PROBLEM DESCRIPTION
No picture belongs in the copy. Repeat each line below exactly.

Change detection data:
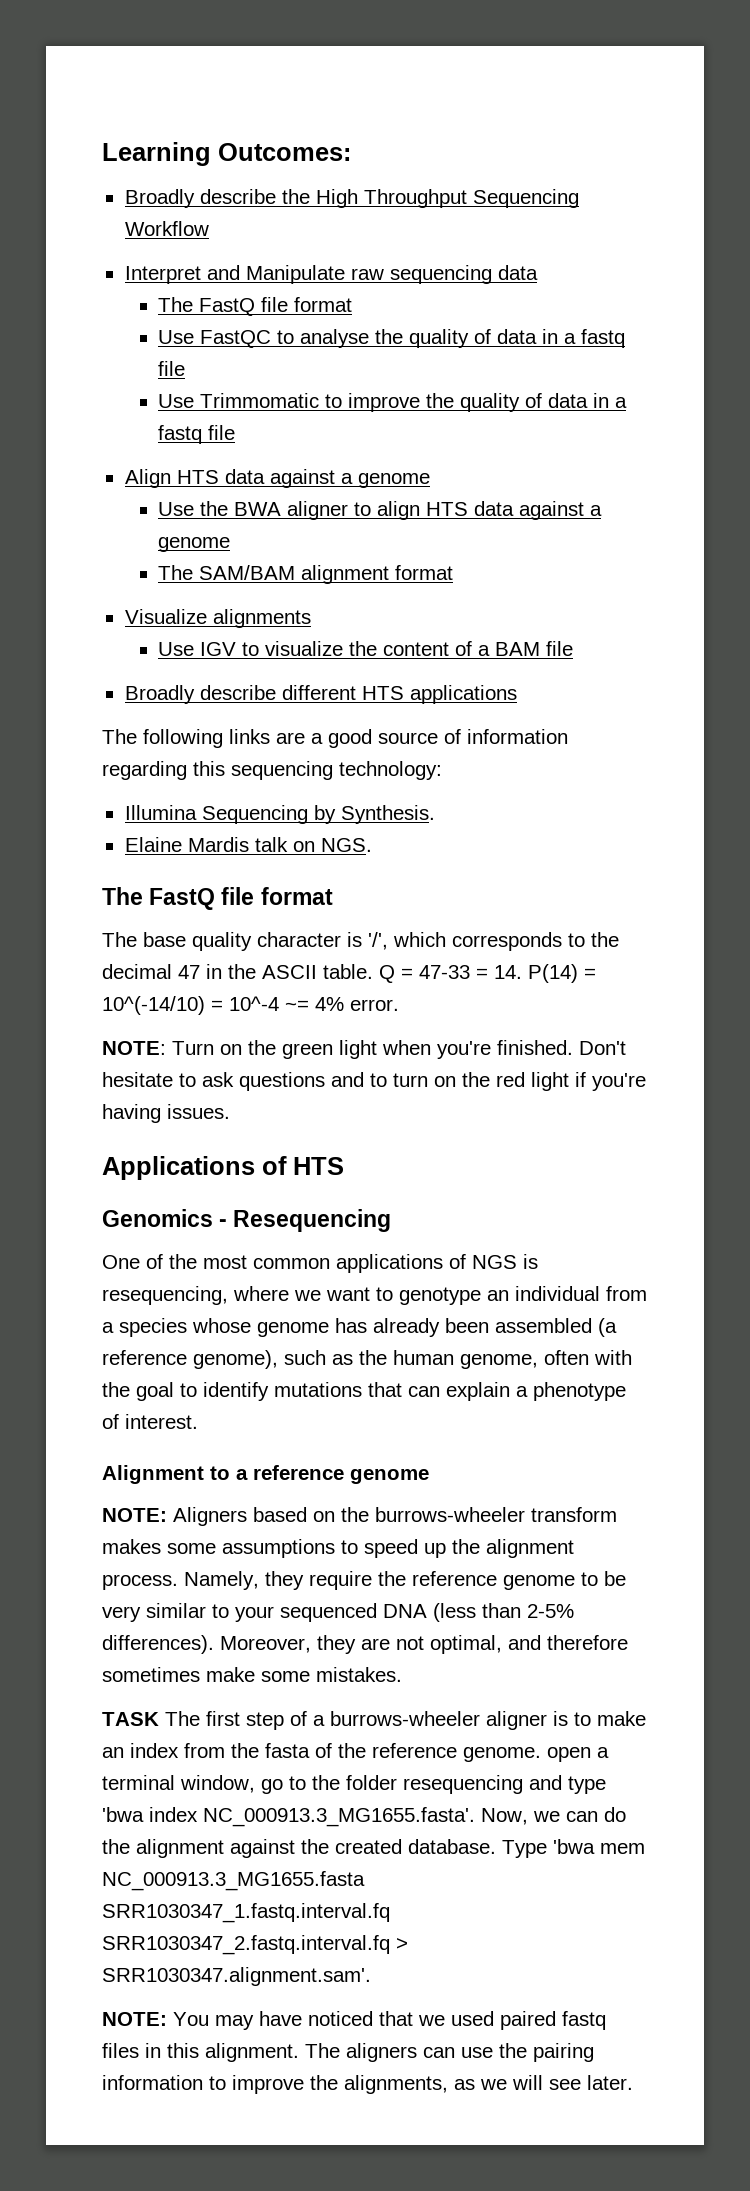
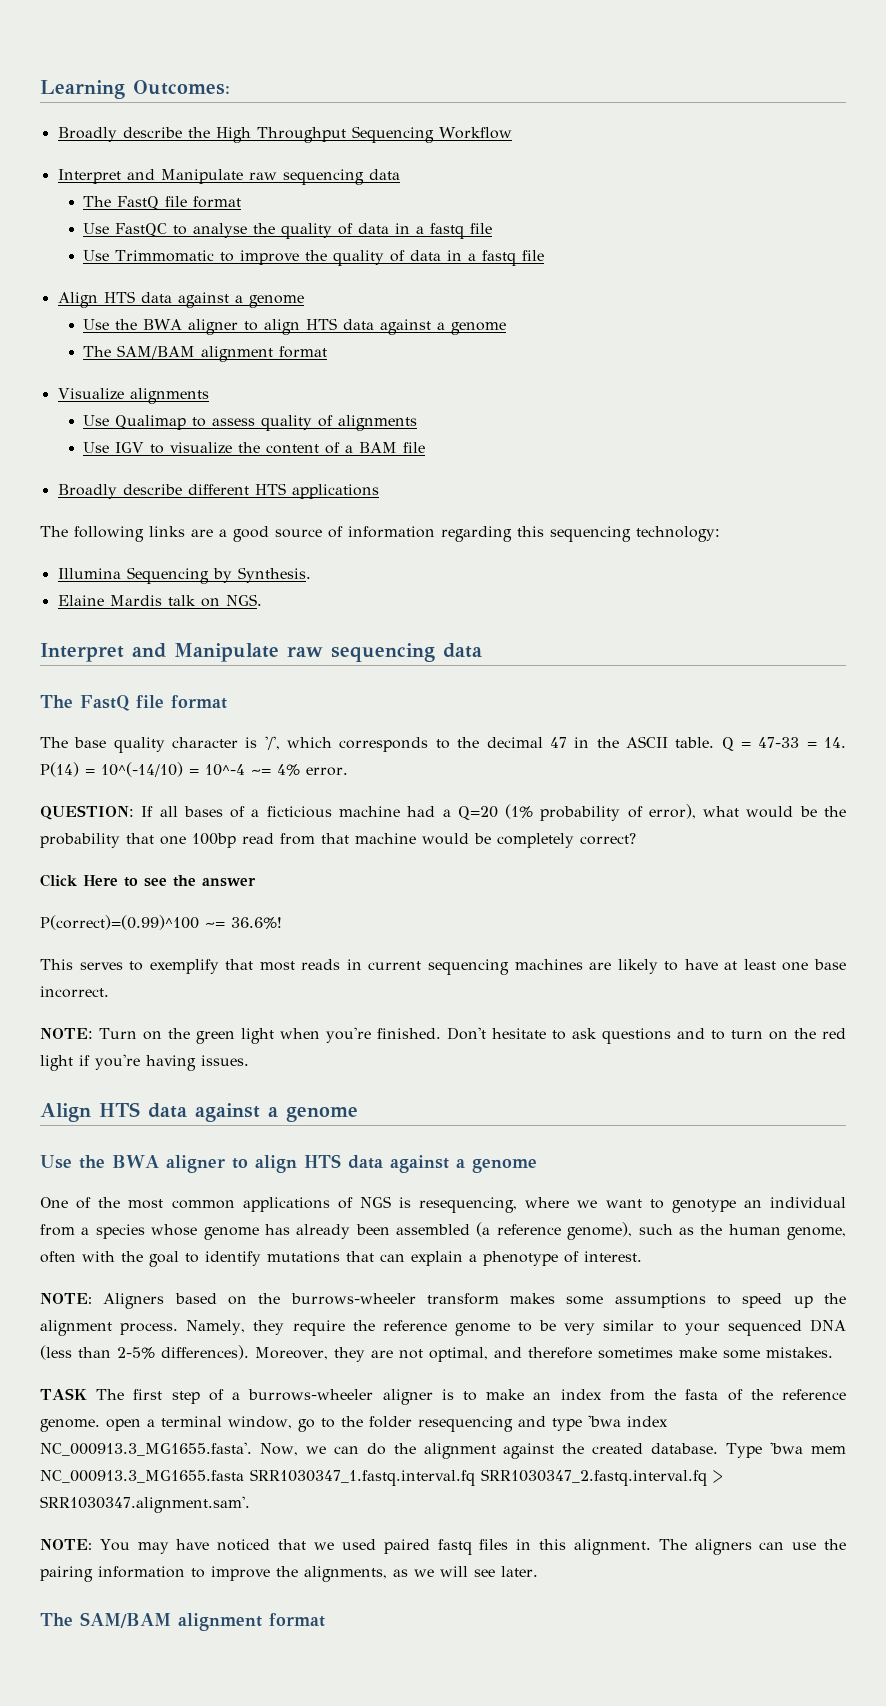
+ Use Qualimap to assess quality of alignments
  Elaine Mardis talk on NGS.
+ Interpret and Manipulate raw sequencing data
+ QUESTION: If all bases of a ficticious machine had a Q=20 (1% probability of error), what would be the probability that one 100bp read from that machine would be completely correct?
+ Click Here to see the answer
+ P(correct)=(0.99)^100 ~= 36.6%!
+ This serves to exemplify that most reads in current sequencing machines are likely to have at least one base incorrect.
  Don't hesitate to ask questions and to turn on the red light if you're having issues.
- Applications of HTS
- Genomics - Resequencing
+ Align HTS data against a genome
+ Use the BWA aligner to align HTS data against a genome
- Alignment to a reference genome
  The aligners can use the pairing information to improve the alignments, as we will see later.
+ The SAM/BAM alignment format

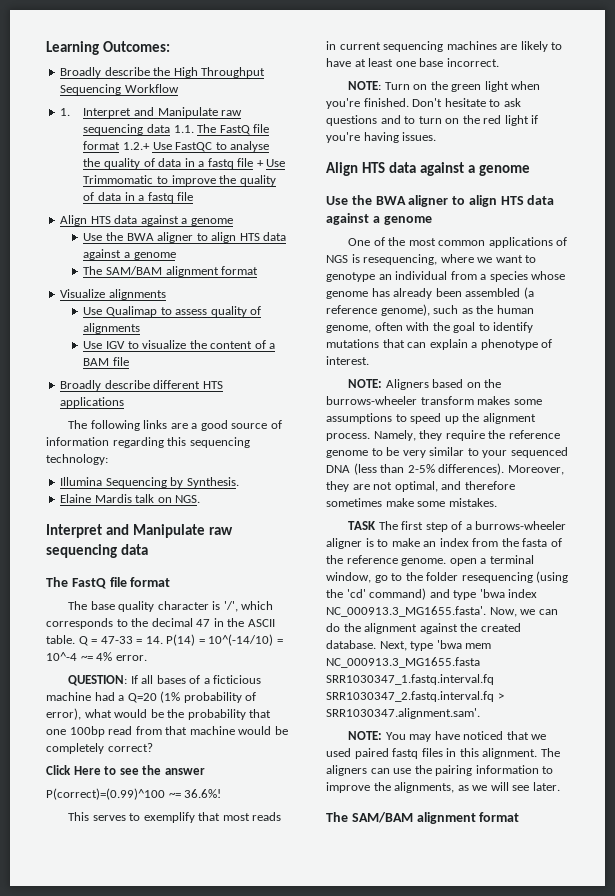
  Broadly describe the High Throughput Sequencing Workflow
- Interpret and Manipulate raw sequencing data
- The FastQ file format
- Use FastQC to analyse the quality of data in a fastq file
- Use Trimmomatic to improve the quality of data in a fastq file
+ 1. Interpret and Manipulate raw sequencing data 1.1. The FastQ file format 1.2.+ Use FastQC to analyse the quality of data in a fastq file + Use Trimmomatic to improve the quality of data in a fastq file
- TASK The first step of a burrows-wheeler aligner is to make an index from the fasta of the reference genome. open a terminal window, go to the folder resequencing and type 'bwa index NC_000913.3_MG1655.fasta'. Now, we can do the alignment against the created database.
+ TASK The first step of a burrows-wheeler aligner is to make an index from the fasta of the reference genome. open a terminal window, go to the folder resequencing (using the 'cd' command) and type 'bwa index NC_000913.3_MG1655.fasta'. Now, we can do the alignment against the created database.
- Type 'bwa mem NC_000913.3_MG1655.fasta SRR1030347_1.fastq.interval.fq SRR1030347_2.fastq.interval.fq > SRR1030347.alignment.sam'.
+ Next, type 'bwa mem NC_000913.3_MG1655.fasta SRR1030347_1.fastq.interval.fq SRR1030347_2.fastq.interval.fq > SRR1030347.alignment.sam'.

EXERCISE SOLUTION
+ Use Qualimap to assess quality of alignments
  Elaine Mardis talk on NGS.
+ Interpret and Manipulate raw sequencing data
+ QUESTION: If all bases of a ficticious machine had a Q=20 (1% probability of error), what would be the probability that one 100bp read from that machine would be completely correct?
+ Click Here to see the answer
+ P(correct)=(0.99)^100 ~= 36.6%!
+ This serves to exemplify that most reads in current sequencing machines are likely to have at least one base incorrect.
  Don't hesitate to ask questions and to turn on the red light if you're having issues.
- Applications of HTS
- Genomics - Resequencing
+ Align HTS data against a genome
+ Use the BWA aligner to align HTS data against a genome
- Alignment to a reference genome
  The aligners can use the pairing information to improve the alignments, as we will see later.
+ The SAM/BAM alignment format

  Broadly describe the High Throughput Sequencing Workflow
- Interpret and Manipulate raw sequencing data
- The FastQ file format
- Use FastQC to analyse the quality of data in a fastq file
- Use Trimmomatic to improve the quality of data in a fastq file
+ 1. Interpret and Manipulate raw sequencing data 1.1. The FastQ file format 1.2.+ Use FastQC to analyse the quality of data in a fastq file + Use Trimmomatic to improve the quality of data in a fastq file
- TASK The first step of a burrows-wheeler aligner is to make an index from the fasta of the reference genome. open a terminal window, go to the folder resequencing and type 'bwa index NC_000913.3_MG1655.fasta'. Now, we can do the alignment against the created database.
+ TASK The first step of a burrows-wheeler aligner is to make an index from the fasta of the reference genome. open a terminal window, go to the folder resequencing (using the 'cd' command) and type 'bwa index NC_000913.3_MG1655.fasta'. Now, we can do the alignment against the created database.
- Type 'bwa mem NC_000913.3_MG1655.fasta SRR1030347_1.fastq.interval.fq SRR1030347_2.fastq.interval.fq > SRR1030347.alignment.sam'.
+ Next, type 'bwa mem NC_000913.3_MG1655.fasta SRR1030347_1.fastq.interval.fq SRR1030347_2.fastq.interval.fq > SRR1030347.alignment.sam'.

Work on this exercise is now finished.